Tina and Conrad slept fitfully. Grant and I kept watch, sneaking looks out the front window, checking the fronts and the backs of the house, looking for any changes. Waiting for tear gas canisters to come flying through the windows. The situation remained quiet. Provost remained unconscious. Twilight fell, and we lit the candles and found the flashlights.

I listened for footsteps on the basement stairs, for the sound of the door opening. Didn’t hear them. She moved quietly and didn’t allow any sound to escape, so that she seemed to just appear at the edge of the living room, dressed elegantly as always, flowing black slacks and a silk top, her hair knotted and pinned at the back of her head. It was as if nothing had happened, she stood so calmly.

What she saw in the living room must have seemed like a war zone. Jeffrey’s body under a blanket. Provost feverish and sweating, drifting in and out. The rest of us huddled in on ourselves, wearing the haunted gazes of refugees.

After a long moment she said, “You’ve been busy.”

I stifled a laugh.

“What’s the situation?” she said.

Grant answered: “Cabe is still out there, watching the house. He’s probably trapped one of the doors and is keeping an eye on the other.”

“Have you thought about using this one as a bargaining chip?” She nodded at Provost.

“We were waiting for you,” Grant said.

“Ah. I can tell you what I’d prefer to do with him. I need to keep up my strength, after all.”

“What happened to using him as a bargaining chip?” Tina said.

“We’ll still have him for that,” she said, her voice too sweet. Sugarcoated poison.

None of us stopped her from kneeling beside Provost, raising his wrist to her mouth, and drinking. The injured man groaned, started to thrash, but she rested a hand on his forehead. He continued to moan in delirium, but his body calmed. After a few moments, she let him go.

“I’ve drunk from two of them,” she said, licking her lips dramatically. “I’d love to taste the third.”

Tina made a sound and looked away, while Conrad huddled even farther back on the sofa.

Anastasia stood and smoothed her clothing. “I’m sorry I missed the events that led to this. Kitty, you must have been spectacular. I confess, I wouldn’t have expected it from you. Did you intend to turn him?”

“I intended to kill him,” I said.

“Ah.” A frown turned her mouth. “He won’t make it. His kind rarely do. Give him access to a gun and he’ll kill himself.”

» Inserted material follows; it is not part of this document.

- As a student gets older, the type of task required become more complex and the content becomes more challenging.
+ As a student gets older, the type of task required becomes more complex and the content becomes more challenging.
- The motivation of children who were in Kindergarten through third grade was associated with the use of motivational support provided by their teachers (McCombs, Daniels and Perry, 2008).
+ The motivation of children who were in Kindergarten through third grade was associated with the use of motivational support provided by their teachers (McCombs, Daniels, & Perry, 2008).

“Save me from having to do it,” I muttered, and everyone looked at me. I glared back, daring them to argue with me. I wasn’t much interested in being nice and moral anymore. We all had our breaking points.

Anastasia went to the window and studied the falling night outside. “This is a war of attrition. Messy. But if the numbers hold, we’re winning.”

“Small comfort,” I said.

“Kitty, please stop feeling sorry for yourself. I haven’t survived for eight hundred years to give up now.”

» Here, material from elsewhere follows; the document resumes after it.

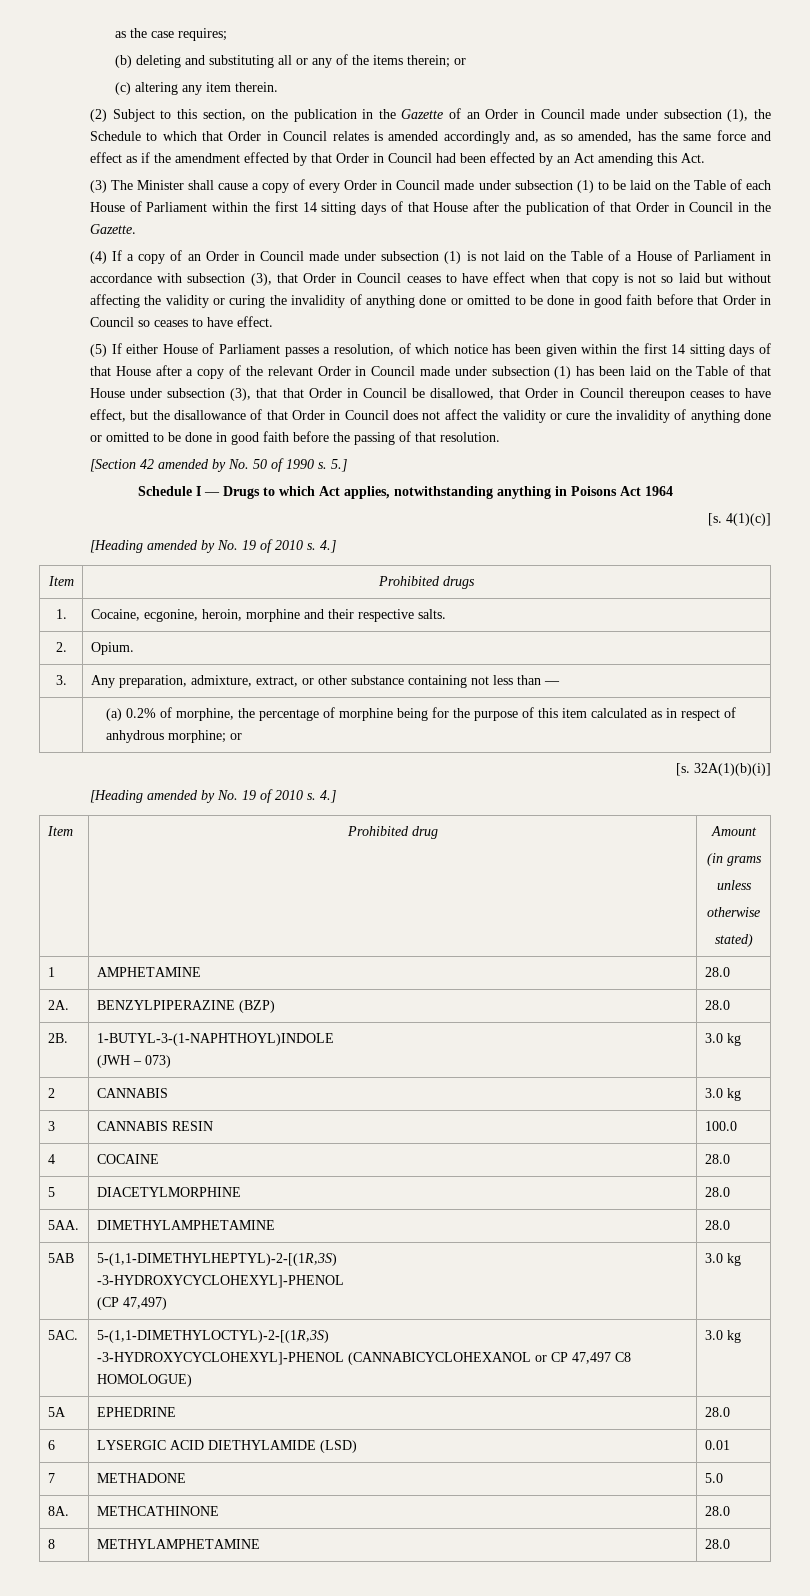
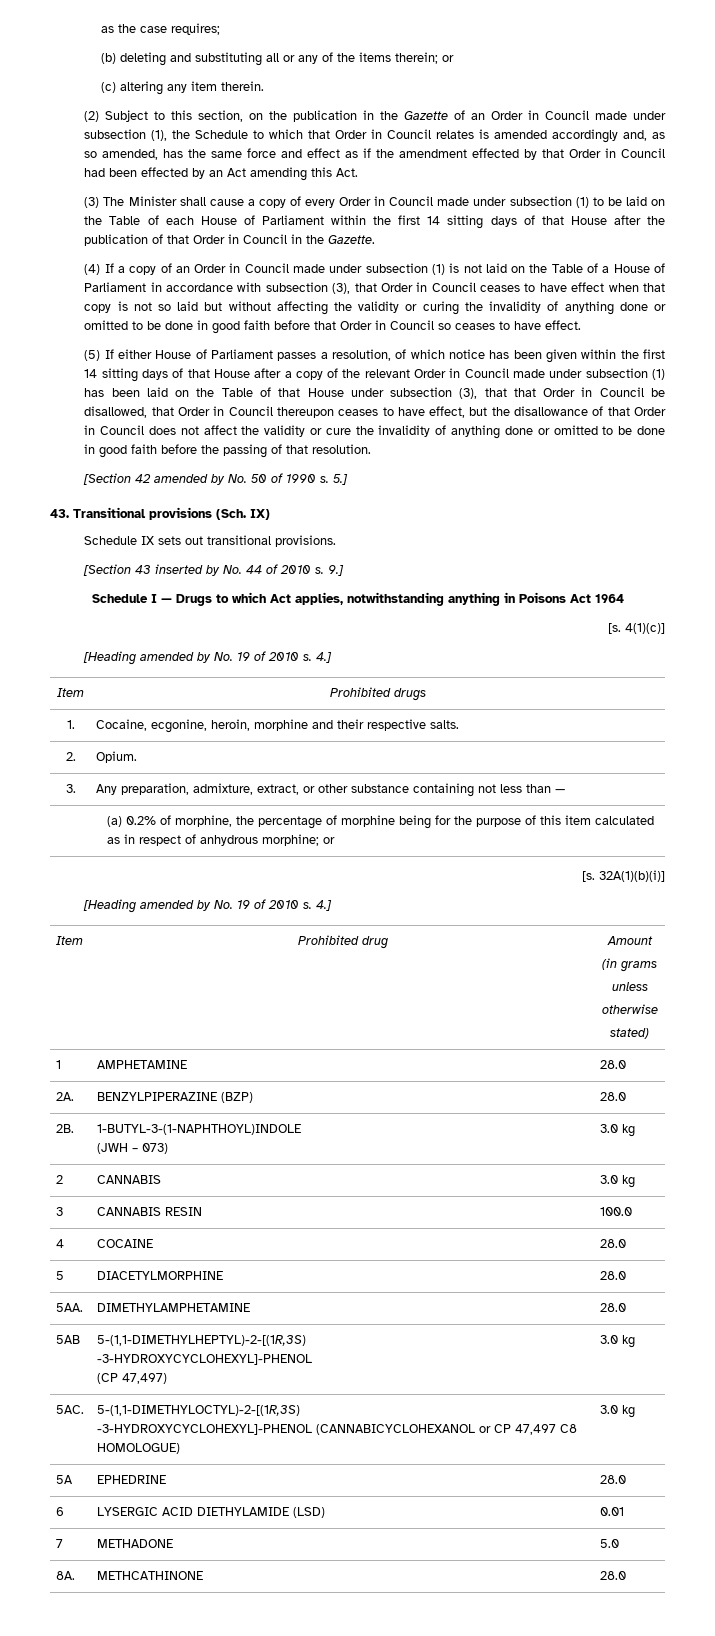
+ 43. Transitional provisions (Sch. IX)
+ Schedule IX sets out transitional provisions.
+ [Section 43 inserted by No. 44 of 2010 s. 9.]
- 8 | METHYLAMPHETAMINE | 28.0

“I’m not feeling sorry for myself. I’m just tired. And that’s an understatement.” I was even too tired to pounce on that scrap of information. Eight hundred years. I didn’t care. Scratching my hair, I got up and tried to get my brain working. “I could try running for help again. Cabe can’t watch all of us. If we can set up some kind of distraction—”

The explosion of a shot fired, and the picture window in the living room shattered. Candles flickered, Tina screamed, all of us ducked—except for Anastasia, who leaned over to peer through the now-empty space.

“Well,” she said. “The move’s been made. The endgame begins.”